Den »Bharat Bandh« – den Indien-Ausstand – hatten elf große Gewerkschaftsverbände ausgerufen. AITUC-Generalsekretär Gurudas Dasgupta erklärte, erstmals sei es gelungen, daß alle Trade Unions gemeinsam einen Generalstreik über zwei Tage gegen die Wirtschaftspolitik der VPA durchführen. Als Gründe für den Protest nannte er u.a »die himmelhohe Inflation«, die Privatisierung von profitablen Staatsunternehmen und den fehlenden Willen der Regierung, die geltenden Arbeitsgesetze in der Praxis anzuwenden. Bemerkenswert ist, daß sich auch INTUC, die der regierenden Kongreßpartei nahestehende mächtige Gewerkschaft, an dem Ausstand beteiligte und damit Druck auf die »eigenen« verantwortlichen Politiker ausübte.

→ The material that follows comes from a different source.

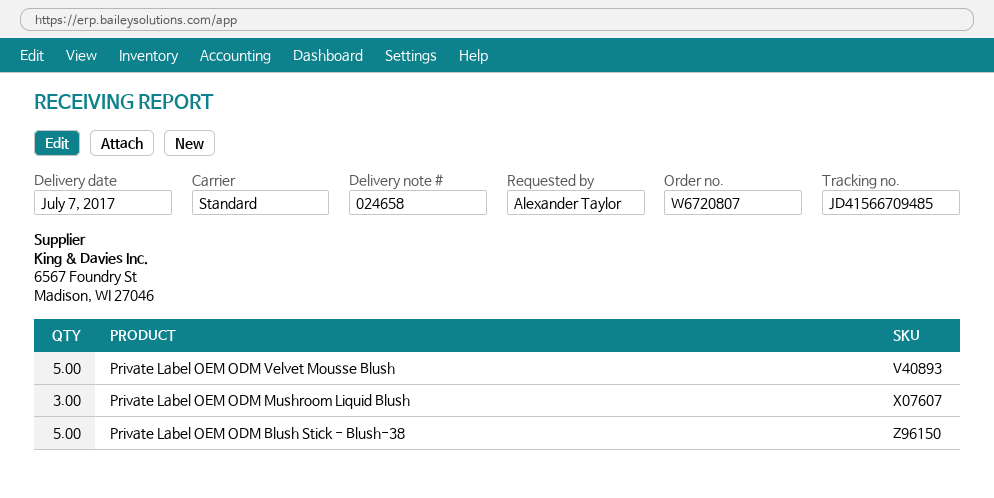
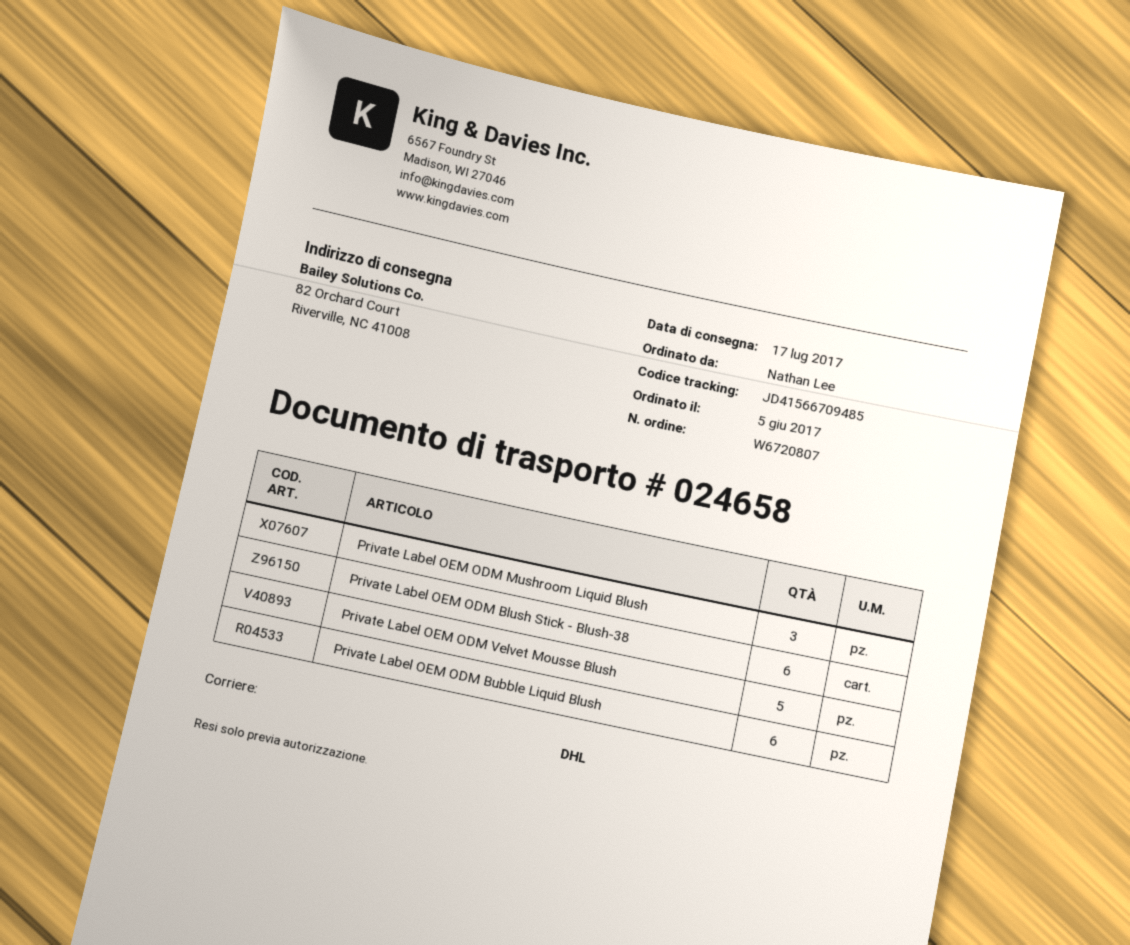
delivery date: 2017-07-07 -> 2017-07-17
ordered by: Alexander Taylor -> Nathan Lee
shipping method: standard -> DHL
Private Label OEM ODM Blush Stick - Blush-38: 5 -> 6
Private Label OEM ODM Bubble Liquid Blush: none -> 6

Premierminister Manmohan Singh hatte die Gewerkschaften aufgefordert, den Streik abzublasen, da dieser nur die Wirtschaft schädige und der Bevölkerung Ungelegenheiten bereite. Tatsächlich waren vielerorts Märkte und Geschäfte, Beamtenstuben und Schulen, Banken und Versicherungen geschlossen, der Straßen- und der Bahnverkehr teils stark eingeschränkt, Busse, Vorortzüge und U-Bahnen überfüllt. Taxen und Autorikschas fuhren nicht. In Bihar, Jharkhand und anderen Gegenden kamen auch Bergbau und Industrie zum Erliegen. Die Assoziation der Industrie- und Handelskammern schätzte die Verluste auf bis zu 200 Milliarden Rupien (etwa 2,8 Milliarden Euro).

Der Forderungskatalog der Gewerkschaften besteht aus zehn Punkten. Strikte Maßnahmen zur Kontrolle der Verbraucherpreise, die im Januar durchschnittlich um 10,6 Prozent gestiegen waren, gelten als vordringlich. Zudem fordern die Trade Unions mehr Arbeitsplätze, die Erhöhung des Mindestlohns auf monatlich 10000 Rupien, ein Netz sozialer Sicherheit, darunter Renten und Teuerungszulagen für alle Beschäftigten.